Let's see how to profile memory use for the Ceph daemons running on our nodes:
- Start the memory profiler on a specific daemon:
# ceph tell osd.2 heap start_profiler
To auto-start the profiler as soon as the Ceph osd daemon starts set the environment variable as CEPH_HEAP_PROFILER_INIT=true.
It's a good idea to keep the profiler running for a few hours so that it can collect as much information related to the memory footprint as possible. At the same time, you can also generate some load on the cluster.
- Next, print heap statistics about the memory footprint that the profiler has collected:
# ceph tell osd.2 heap stats
- You can also dump heap stats on a file that can be used later; by default, it will create the dump file as /var/log/ceph/osd.2.profile.0001.heap:
# ceph tell osd.2 heap dump
- To read this dump file, you will require google-perftools:
# yum install -y google-perftools
Refer to http://goog-perftools.sourceforge.net/doc/heap_profiler.html for additional details.

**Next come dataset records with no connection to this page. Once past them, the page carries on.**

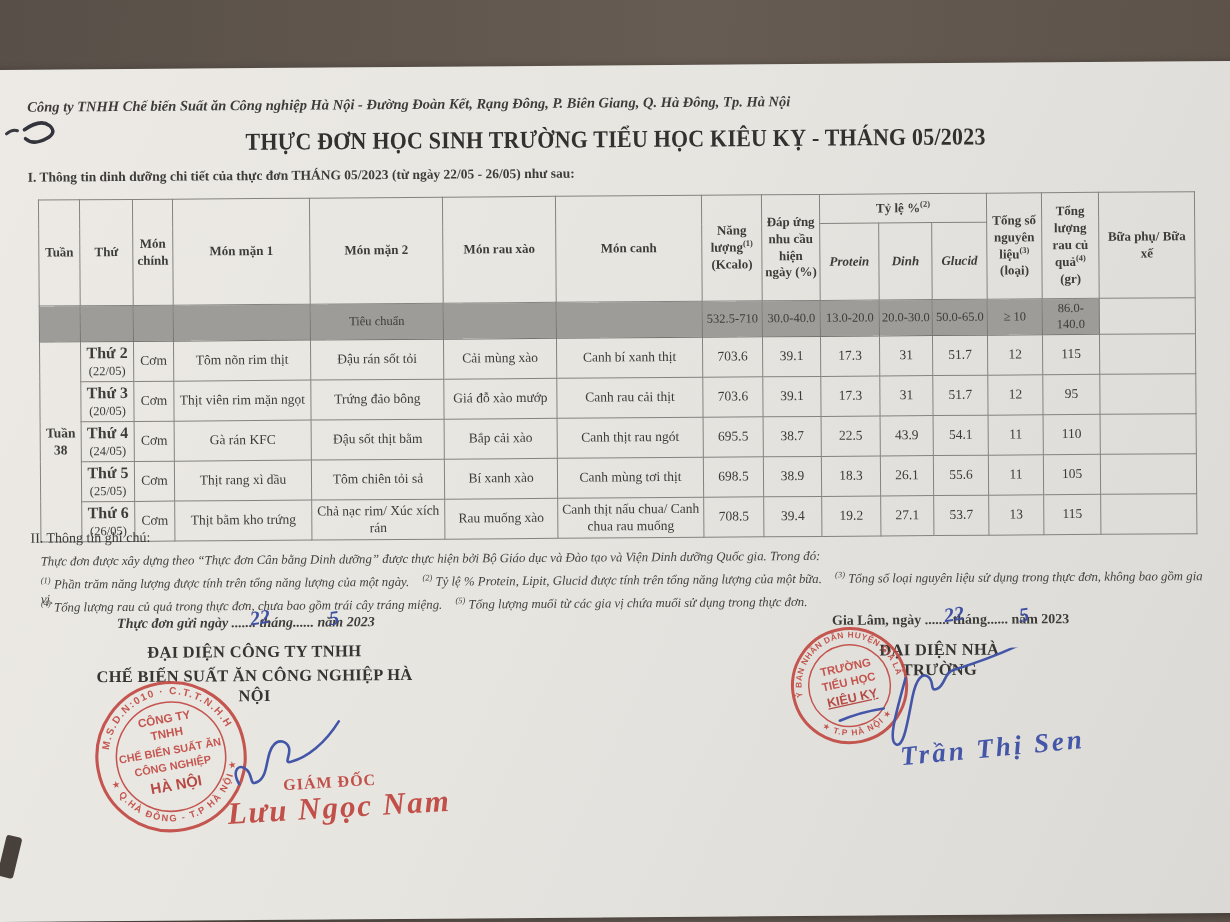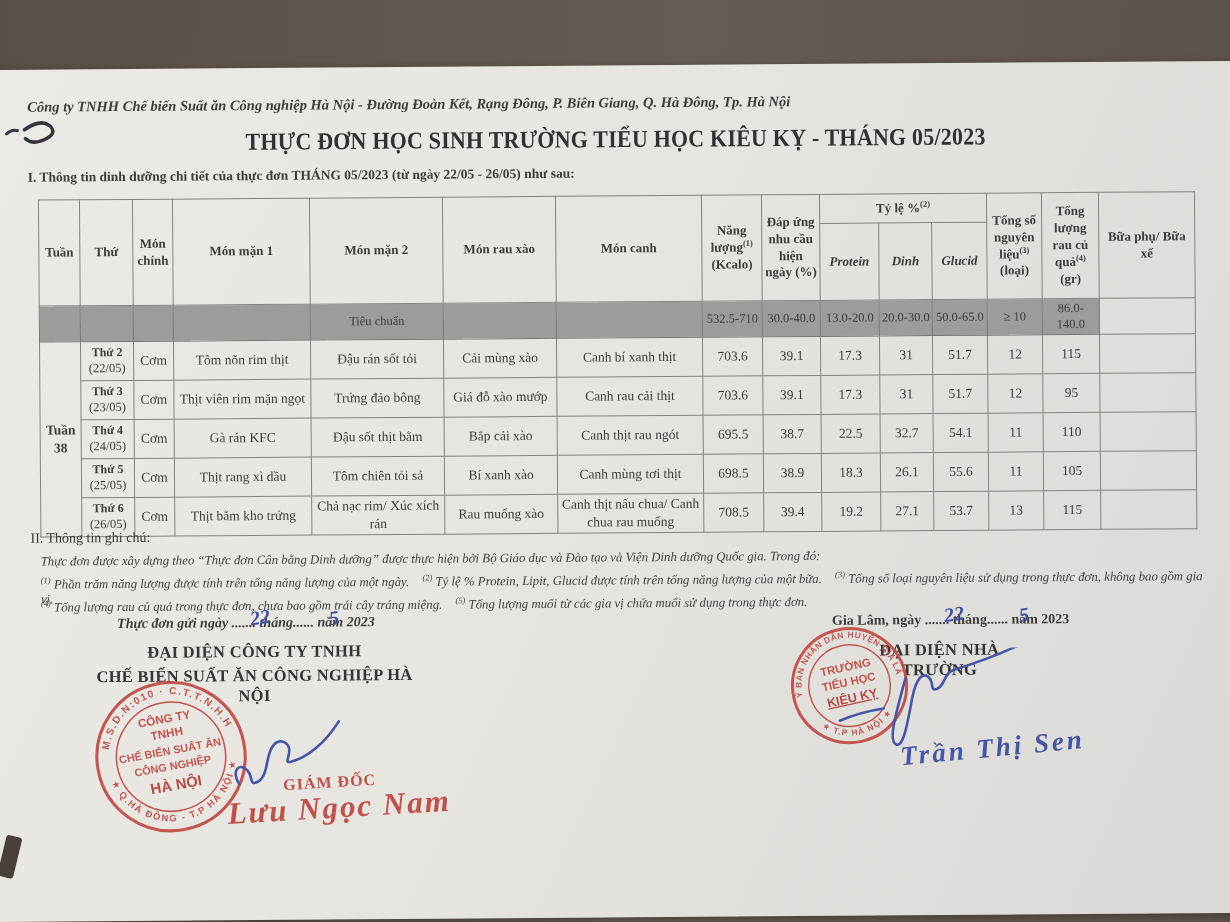"Thứ 2" .day-label { font-size: 12px -> 16px }
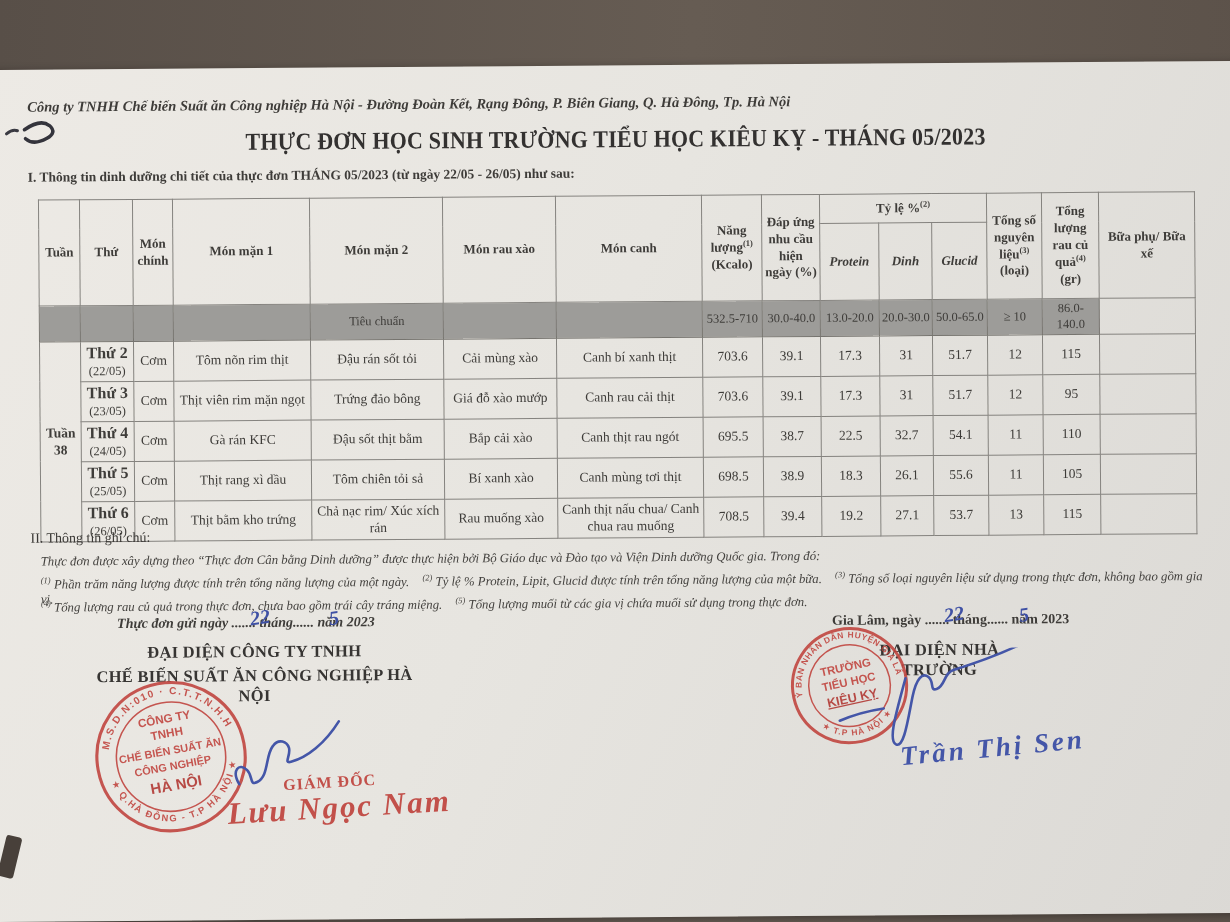"(23/05)" div.day-date { text: 23/05 -> 20/05 }
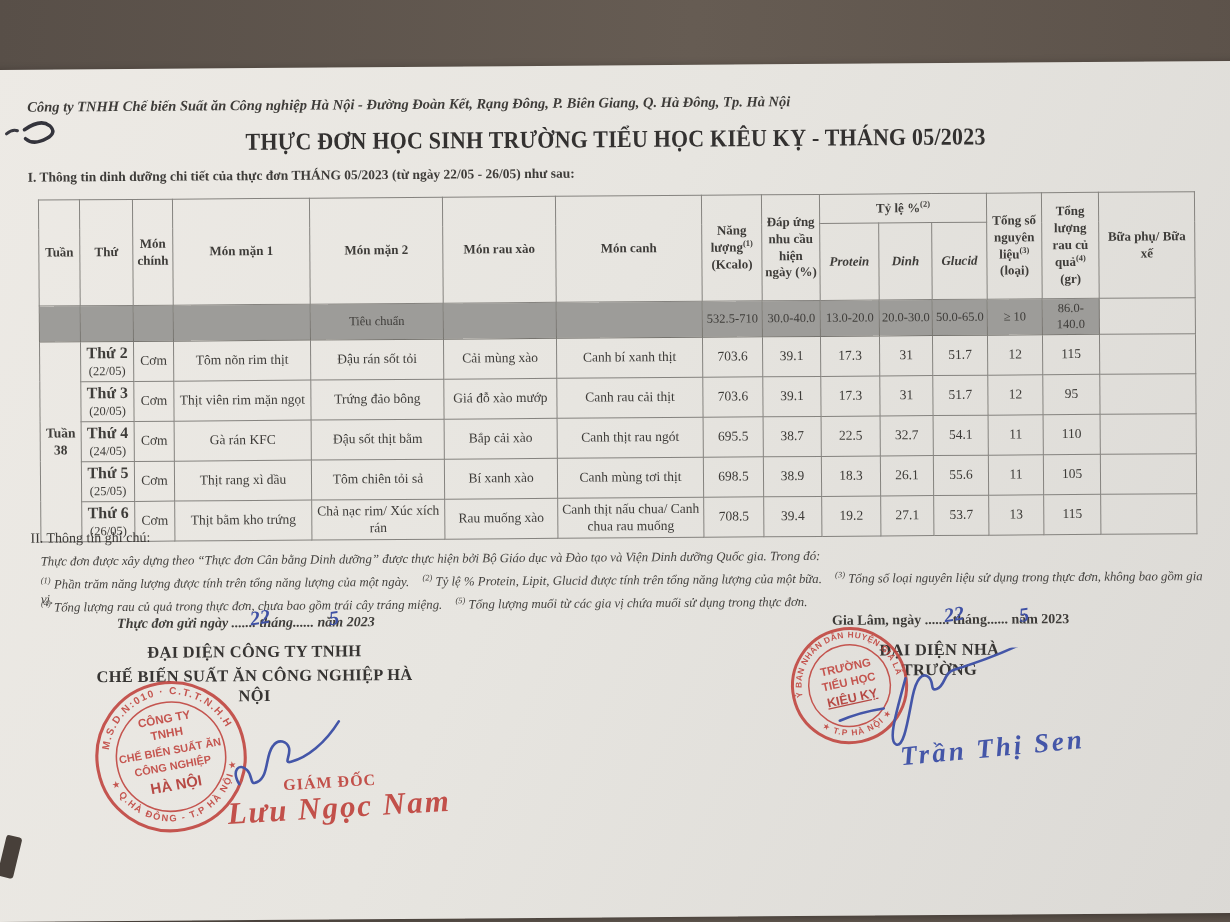"32.7" td { text: 32.7 -> 43.9 }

- To view the profiler logs:
# pprof --text {path-to-daemon} {log-path/filename}
# pprof --text /usr/bin/ceph-osd
/var/log/ceph/osd.2.profile.0001.heap
- For granule comparison, generate several profile dump files for the same daemon, and use the Google profiler tool to compare it:
# pprof --text --base /var/log/ceph/osd.0.profile.0001.heap
/usr/bin/
ceph-osd /var/log/ceph/osd.2.profile.0002.heap
- Release memory that TCMalloc has allocated but is not being used by Ceph:
# ceph tell osd.2 heap release
- Once you are done, stop the profiler as you do not want to leave this running in a production cluster:
# ceph tell osd.2 heap stop_profiler
The Ceph daemons process has matured much, and you might not really need memory profilers for analysis unless you encounter a bug that's causing memory leaks. You can use the previously discussed procedure to figure out memory issues with the Ceph daemons.